Because Washington law prohibits any campaign from accepting $5,000 in contributions from any one source in the final three weeks of a campaign and the cities were claiming the on-air commentary was worth $140 a minute, rather than face hefty fines, the radio station forced Wilbur and Carlson to stop talking about the ballot measure. The cities had effectively engaged in prior restraint through legal intimidation.

On Election Day the initiative failed.

But it did not end there. The state chapter of the Institute for Justice took up the cudgel and argued the case before the state Supreme Court.

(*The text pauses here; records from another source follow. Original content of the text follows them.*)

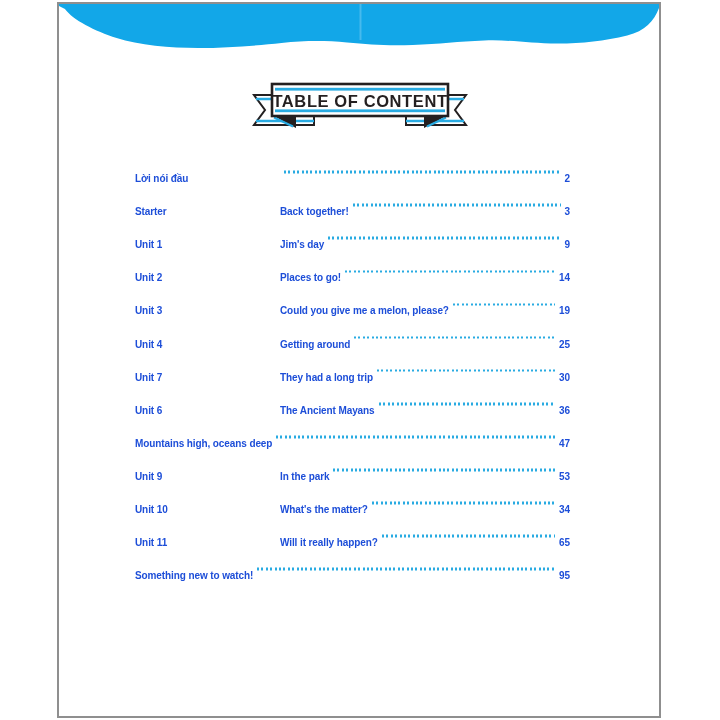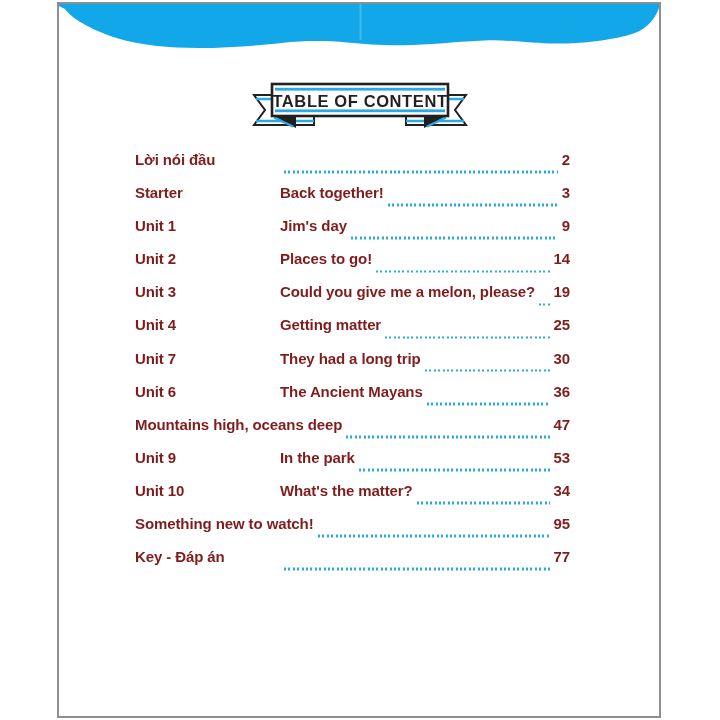--- a/index.html
+++ b/index.html
@@ -42,11 +42,11 @@
   }
   .toc-row {
     display: flex;
-    align-items: flex-start;
+    align-items: flex-end;
     height: 33.1px;
-    color: #7f1d1d;
+    color: #1d4ed8;
     font-weight: bold;
-    font-size: 15px;
+    font-size: 10px;
     letter-spacing: -0.1px;
   }
   .toc-label {

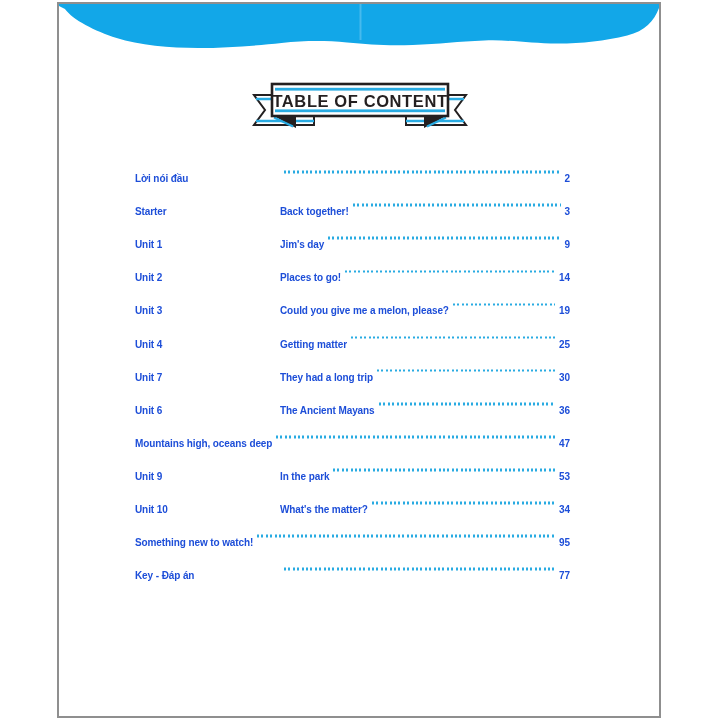--- a/index.html
+++ b/index.html
@@ -144,7 +144,7 @@
 
   <div class="toc-row">
     <span class="toc-label">Unit 4</span>
-    <span class="toc-title">Getting matter</span>
+    <span class="toc-title">Getting around</span>
     <span class="dots"></span>
     <span class="toc-page">25</span>
   </div>

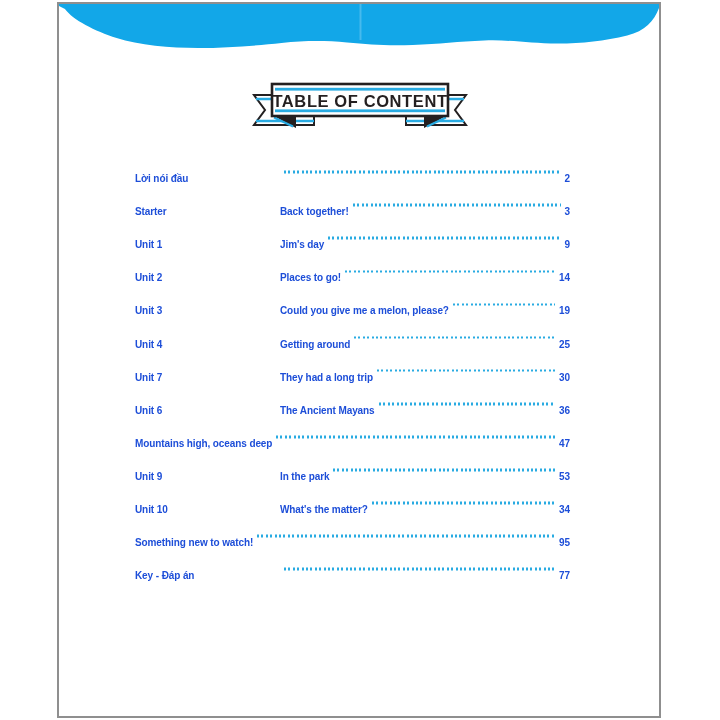--- a/index.html
+++ b/index.html
@@ -184,6 +184,12 @@
     <span class="toc-page">34</span>
   </div>
 
+  <div class="toc-row">
+    <span class="toc-label">Unit 11</span>
+    <span class="toc-title">Will it really happen?</span>
+    <span class="dots"></span>
+    <span class="toc-page">65</span>
+  </div>
 
   <div class="toc-row">
     <span class="toc-title">Something new to watch!</span>

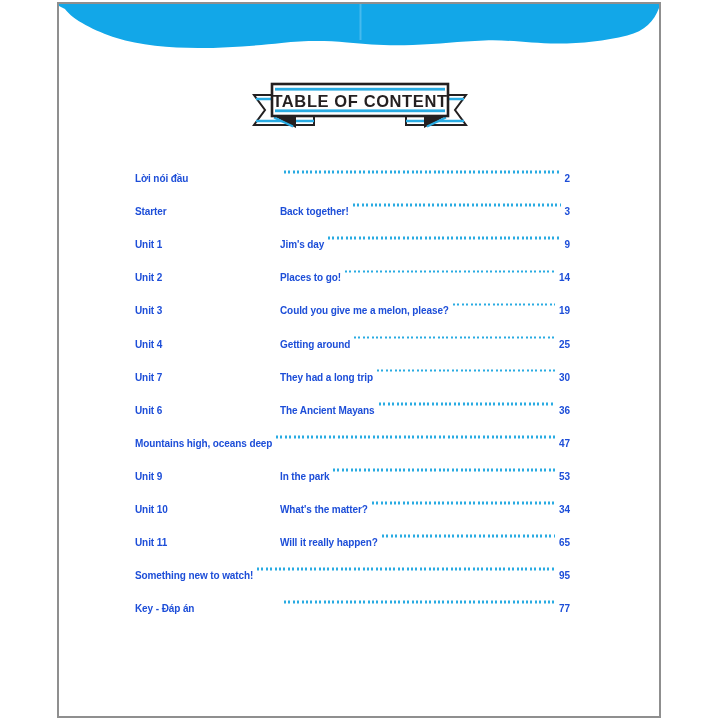--- a/index.html
+++ b/index.html
@@ -197,12 +197,6 @@
     <span class="toc-page">95</span>
   </div>
 
-  <div class="toc-row">
-    <span class="toc-label">Key - Đáp án</span>
-    <span class="toc-title"></span>
-    <span class="dots"></span>
-    <span class="toc-page">77</span>
-  </div>
 </div>
 </div>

In April, the court issued a narrow ruling that belatedly stated the radio talk show hosts were covered by a media exemption in the state's Fair Campaign Practices Act, but it did not address the constitutionality of the law's tight restrictions on campaign spending.

Media exceptions run counter the basic concept that everyone should have a free-wheeling, free-rein right to free speech.

In a stinging concurring opinion, Justice Jim Johnson described the cities' action as "disregard for core freedoms of speech and association," and said the "litigation was actually for the purpose of restricting or silencing political opponents ..."

He also admonished, "Prosecutors must not use the threat of a punitive lawsuit, amounting to an unconstitutional prior restraint on free speech, to block political opponents from exercising their constitutional rights."

The issue of talk as money is hardly unique to Washington state or is even new.

Back in 1976, in Buckley v. Valeo, the U.S. Supreme Court found that the Federal Election Campaign Act of 1971 was overreaching in its limits on spending in elections. The court upheld individual contribution limits and disclosure provisions, but found unconstitutional caps on campaign expenditures and limits on how much an individual or group or a candidate himself might spend.

Today the high court is again addressing the McCain-Feingold Act that restricts groups from spending their own money immediately before primary and general elections. It previously upheld the law on a 5-4 vote, with now-retired Justice Sandra Day O'Connor joining the majority.

During April oral arguments in the case -- which is over the Wisconsin Right to Life group being barred from buying ads targeting Sen. Russ Feingold -- Justice Antonin Scalia flatly said of the court's previous ruling on the law, "Maybe we were wrong last time."

Also during those oral arguments, both Justices John Roberts and Samuel Alito asked pointed questions that hinted at their skepticism about the First Amendment implications of the law's spending restrictions.

Yes, money talks and talk may have a monetary value, but the syllogism should not conclude that therefore both can be regulated. It should conclude that the First Amendment protects both. Free speech is meaningless if you can't spend your own money to disseminate your opinions.

-- -- --

If you dish it out, you must be able to take it.

After my column a couple of weeks ago about Al Gore's book "The Assault on Reason," I received unsigned fan mail on a page of yellow legal pad.

It included this complaint: "Too bad you, (Ann) Coulter & the other can't make any constructive criticisms -- you might be a worthwhile columnist."

I can only assume the kind of constructive criticism the writer had in mind was that which was scrawled in the margin of a clipping of my column. It stated: "Your writing is as lousy as your appearance."

Now that pains, because I take pride in my writing.